In brief, in its early stages the program will allow three scooter companies to put a minimum of 500 scooters each on Seattle streets. Eventually, as the pilot progresses, that number will be boosted to a maximum of around 2,000 bikes per company. That means there could be around 6,000 scooters rolling around Seattle soon-ish.

In order to deal with clutter, SDOT created 150 parking corrals and other designated parking areas located around the city. Joel Miller, the lead on this project for SDOT, told the council that this version of "free-floating" scooter share wouldn't be as "free-floating" as 2018's scooter-share program. Miller said SDOT will fine scooter companies and even customers who repeatedly park scooters incorrectly.

Council members were wary about fines, especially for the program's low-income users. SDOT said low-income users, who will be eligible for reduced fare, would be exempt from fines. Miller also said SDOT will intentionally focus 10% of fleet distribution in lower income areas of the city based on what the city did with the bike-share program. "The bike-share project wasn't excellent" around equity, Seattle City Council President Lorena Gonzalez said. "I’m really concerned that I’m not seeing any language that sets a minimum deployment in these areas."

Miller admitted that SDOT had not done as much outreach to equity groups as they had initially planned because of COVID-19. Community outreach for the bike-share program, however, began last summer. Was that not enough time to talk to community groups in South Seattle? SDOT has not responded to a follow-up question about that.

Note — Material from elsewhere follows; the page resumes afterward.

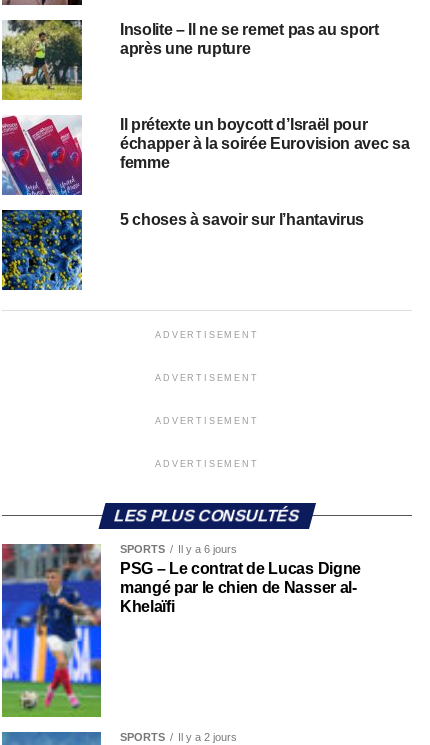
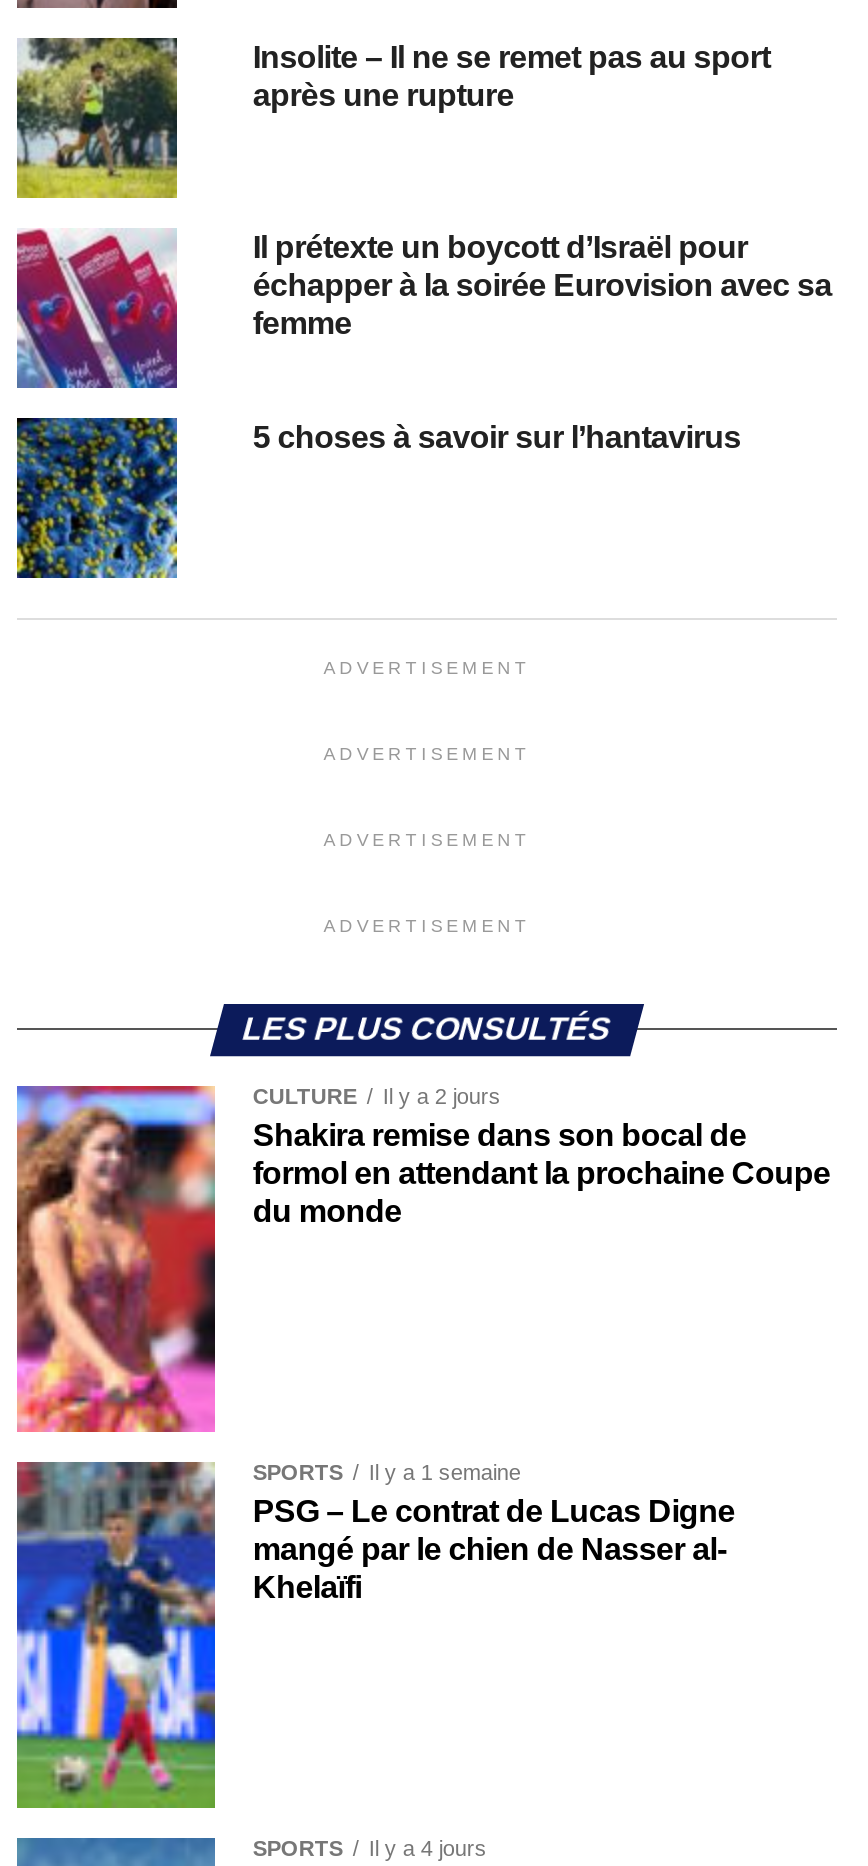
none -> [15,1084,830,1434] [image] | CULTURE | Il y a 2 jours | Shakira remise dans son bocal de | formol en attendant la prochaine Coupe | du monde
[120,543,237,555] SPORTS Il y a 6 jours -> [253,1461,521,1485] SPORTS Il y a 1 semaine
[120,731,237,743] SPORTS Il y a 2 jours -> [253,1837,487,1861] SPORTS Il y a 4 jours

Miller said these numbers were a "base" that SDOT would start with and could adjust as the program goes on. Gonzalez accepted this answer but said she wanted to "encourage you all to be proactive in that space instead of waiting for the mole to rear its ugly head and then whack it."

As far as safety goes, SDOT won't allow sidewalk scootering. They'll also cap scooter speeds at 15 mph, reduce first-time ride speeds to a maximum of 8 mph in order to avoid learning curve injuries, and restrict scooters on any roadway that's over 25 mph.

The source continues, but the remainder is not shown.